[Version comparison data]
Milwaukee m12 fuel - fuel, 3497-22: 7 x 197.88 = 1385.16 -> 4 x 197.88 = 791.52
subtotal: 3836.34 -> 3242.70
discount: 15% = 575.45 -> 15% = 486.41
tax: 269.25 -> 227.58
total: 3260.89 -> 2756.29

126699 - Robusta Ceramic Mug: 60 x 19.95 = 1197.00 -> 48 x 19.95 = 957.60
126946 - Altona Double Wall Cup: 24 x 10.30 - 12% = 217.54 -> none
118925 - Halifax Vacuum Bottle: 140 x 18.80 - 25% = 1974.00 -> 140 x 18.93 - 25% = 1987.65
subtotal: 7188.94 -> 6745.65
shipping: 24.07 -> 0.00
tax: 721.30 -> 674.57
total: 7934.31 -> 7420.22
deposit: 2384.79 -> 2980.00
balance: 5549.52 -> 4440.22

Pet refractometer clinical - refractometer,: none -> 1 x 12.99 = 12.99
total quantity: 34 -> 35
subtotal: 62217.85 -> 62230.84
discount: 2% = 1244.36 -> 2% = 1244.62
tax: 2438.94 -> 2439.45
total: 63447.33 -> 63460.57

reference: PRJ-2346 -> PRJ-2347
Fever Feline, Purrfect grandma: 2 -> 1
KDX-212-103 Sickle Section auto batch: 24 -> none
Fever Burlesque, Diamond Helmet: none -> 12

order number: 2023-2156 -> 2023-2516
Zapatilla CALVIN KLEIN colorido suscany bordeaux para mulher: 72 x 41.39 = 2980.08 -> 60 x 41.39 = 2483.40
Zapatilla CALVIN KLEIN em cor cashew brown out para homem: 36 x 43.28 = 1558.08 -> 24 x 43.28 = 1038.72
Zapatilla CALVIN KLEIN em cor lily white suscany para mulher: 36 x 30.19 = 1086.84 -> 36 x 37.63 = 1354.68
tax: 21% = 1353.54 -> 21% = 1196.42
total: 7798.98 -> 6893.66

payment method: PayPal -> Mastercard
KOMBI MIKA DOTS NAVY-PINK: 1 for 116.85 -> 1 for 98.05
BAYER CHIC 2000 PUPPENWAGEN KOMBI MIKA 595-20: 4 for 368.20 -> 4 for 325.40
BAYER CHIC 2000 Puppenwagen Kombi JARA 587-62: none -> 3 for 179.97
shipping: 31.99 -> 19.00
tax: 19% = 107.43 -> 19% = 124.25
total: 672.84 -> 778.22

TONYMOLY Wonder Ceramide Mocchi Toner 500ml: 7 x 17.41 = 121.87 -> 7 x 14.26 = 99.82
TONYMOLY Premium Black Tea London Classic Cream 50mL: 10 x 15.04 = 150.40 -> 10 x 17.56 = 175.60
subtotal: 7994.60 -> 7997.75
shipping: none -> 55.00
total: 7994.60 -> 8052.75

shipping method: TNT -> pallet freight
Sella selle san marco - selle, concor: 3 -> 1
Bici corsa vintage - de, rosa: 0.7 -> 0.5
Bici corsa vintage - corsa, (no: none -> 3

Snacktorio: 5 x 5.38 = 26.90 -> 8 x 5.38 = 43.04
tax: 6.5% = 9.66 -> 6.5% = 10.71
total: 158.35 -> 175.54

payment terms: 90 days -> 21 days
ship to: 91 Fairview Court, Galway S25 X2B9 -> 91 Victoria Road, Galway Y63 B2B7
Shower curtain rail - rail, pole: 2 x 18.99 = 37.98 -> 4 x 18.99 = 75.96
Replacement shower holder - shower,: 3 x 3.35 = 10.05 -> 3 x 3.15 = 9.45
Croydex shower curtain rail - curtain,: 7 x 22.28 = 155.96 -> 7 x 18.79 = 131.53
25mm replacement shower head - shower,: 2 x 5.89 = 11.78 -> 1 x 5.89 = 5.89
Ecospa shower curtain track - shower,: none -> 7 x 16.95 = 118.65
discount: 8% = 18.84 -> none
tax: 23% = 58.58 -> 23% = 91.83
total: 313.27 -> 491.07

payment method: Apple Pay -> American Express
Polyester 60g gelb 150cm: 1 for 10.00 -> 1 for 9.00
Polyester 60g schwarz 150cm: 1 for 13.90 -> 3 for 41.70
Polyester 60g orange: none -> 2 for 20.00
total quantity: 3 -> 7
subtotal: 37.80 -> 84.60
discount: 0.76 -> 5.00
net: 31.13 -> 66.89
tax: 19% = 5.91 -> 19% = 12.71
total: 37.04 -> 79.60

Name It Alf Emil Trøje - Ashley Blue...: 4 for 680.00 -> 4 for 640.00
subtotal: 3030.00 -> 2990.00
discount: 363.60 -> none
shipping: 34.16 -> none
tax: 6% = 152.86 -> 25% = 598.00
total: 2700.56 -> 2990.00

> THE PROBLEM
Copy out every record exactly.

> THE COMPLETED TASK
Milwaukee m12 fuel - fuel, 3497-22: 7 x 197.88 = 1385.16 -> 4 x 197.88 = 791.52
subtotal: 3836.34 -> 3242.70
discount: 15% = 575.45 -> 15% = 486.41
tax: 269.25 -> 227.58
total: 3260.89 -> 2756.29

126699 - Robusta Ceramic Mug: 60 x 19.95 = 1197.00 -> 48 x 19.95 = 957.60
126946 - Altona Double Wall Cup: 24 x 10.30 - 12% = 217.54 -> none
118925 - Halifax Vacuum Bottle: 140 x 18.80 - 25% = 1974.00 -> 140 x 18.93 - 25% = 1987.65
subtotal: 7188.94 -> 6745.65
shipping: 24.07 -> 0.00
tax: 721.30 -> 674.57
total: 7934.31 -> 7420.22
deposit: 2384.79 -> 2980.00
balance: 5549.52 -> 4440.22

Pet refractometer clinical - refractometer,: none -> 1 x 12.99 = 12.99
total quantity: 34 -> 35
subtotal: 62217.85 -> 62230.84
discount: 2% = 1244.36 -> 2% = 1244.62
tax: 2438.94 -> 2439.45
total: 63447.33 -> 63460.57

reference: PRJ-2346 -> PRJ-2347
Fever Feline, Purrfect grandma: 2 -> 1
KDX-212-103 Sickle Section auto batch: 24 -> none
Fever Burlesque, Diamond Helmet: none -> 12

order number: 2023-2156 -> 2023-2516
Zapatilla CALVIN KLEIN colorido suscany bordeaux para mulher: 72 x 41.39 = 2980.08 -> 60 x 41.39 = 2483.40
Zapatilla CALVIN KLEIN em cor cashew brown out para homem: 36 x 43.28 = 1558.08 -> 24 x 43.28 = 1038.72
Zapatilla CALVIN KLEIN em cor lily white suscany para mulher: 36 x 30.19 = 1086.84 -> 36 x 37.63 = 1354.68
tax: 21% = 1353.54 -> 21% = 1196.42
total: 7798.98 -> 6893.66

payment method: PayPal -> Mastercard
KOMBI MIKA DOTS NAVY-PINK: 1 for 116.85 -> 1 for 98.05
BAYER CHIC 2000 PUPPENWAGEN KOMBI MIKA 595-20: 4 for 368.20 -> 4 for 325.40
BAYER CHIC 2000 Puppenwagen Kombi JARA 587-62: none -> 3 for 179.97
shipping: 31.99 -> 19.00
tax: 19% = 107.43 -> 19% = 124.25
total: 672.84 -> 778.22

TONYMOLY Wonder Ceramide Mocchi Toner 500ml: 7 x 17.41 = 121.87 -> 7 x 14.26 = 99.82
TONYMOLY Premium Black Tea London Classic Cream 50mL: 10 x 15.04 = 150.40 -> 10 x 17.56 = 175.60
subtotal: 7994.60 -> 7997.75
shipping: none -> 55.00
total: 7994.60 -> 8052.75

shipping method: TNT -> pallet freight
Sella selle san marco - selle, concor: 3 -> 1
Bici corsa vintage - de, rosa: 0.7 -> 0.5
Bici corsa vintage - corsa, (no: none -> 3

Snacktorio: 5 x 5.38 = 26.90 -> 8 x 5.38 = 43.04
tax: 6.5% = 9.66 -> 6.5% = 10.71
total: 158.35 -> 175.54

payment terms: 90 days -> 21 days
ship to: 91 Fairview Court, Galway S25 X2B9 -> 91 Victoria Road, Galway Y63 B2B7
Shower curtain rail - rail, pole: 2 x 18.99 = 37.98 -> 4 x 18.99 = 75.96
Replacement shower holder - shower,: 3 x 3.35 = 10.05 -> 3 x 3.15 = 9.45
Croydex shower curtain rail - curtain,: 7 x 22.28 = 155.96 -> 7 x 18.79 = 131.53
25mm replacement shower head - shower,: 2 x 5.89 = 11.78 -> 1 x 5.89 = 5.89
Ecospa shower curtain track - shower,: none -> 7 x 16.95 = 118.65
discount: 8% = 18.84 -> none
tax: 23% = 58.58 -> 23% = 91.83
total: 313.27 -> 491.07

payment method: Apple Pay -> American Express
Polyester 60g gelb 150cm: 1 for 10.00 -> 1 for 9.00
Polyester 60g schwarz 150cm: 1 for 13.90 -> 3 for 41.70
Polyester 60g orange: none -> 2 for 20.00
total quantity: 3 -> 7
subtotal: 37.80 -> 84.60
discount: 0.76 -> 5.00
net: 31.13 -> 66.89
tax: 19% = 5.91 -> 19% = 12.71
total: 37.04 -> 79.60

Name It Alf Emil Trøje - Ashley Blue...: 4 for 680.00 -> 4 for 640.00
subtotal: 3030.00 -> 2990.00
discount: 363.60 -> none
shipping: 34.16 -> none
tax: 6% = 152.86 -> 25% = 598.00
total: 2700.56 -> 2990.00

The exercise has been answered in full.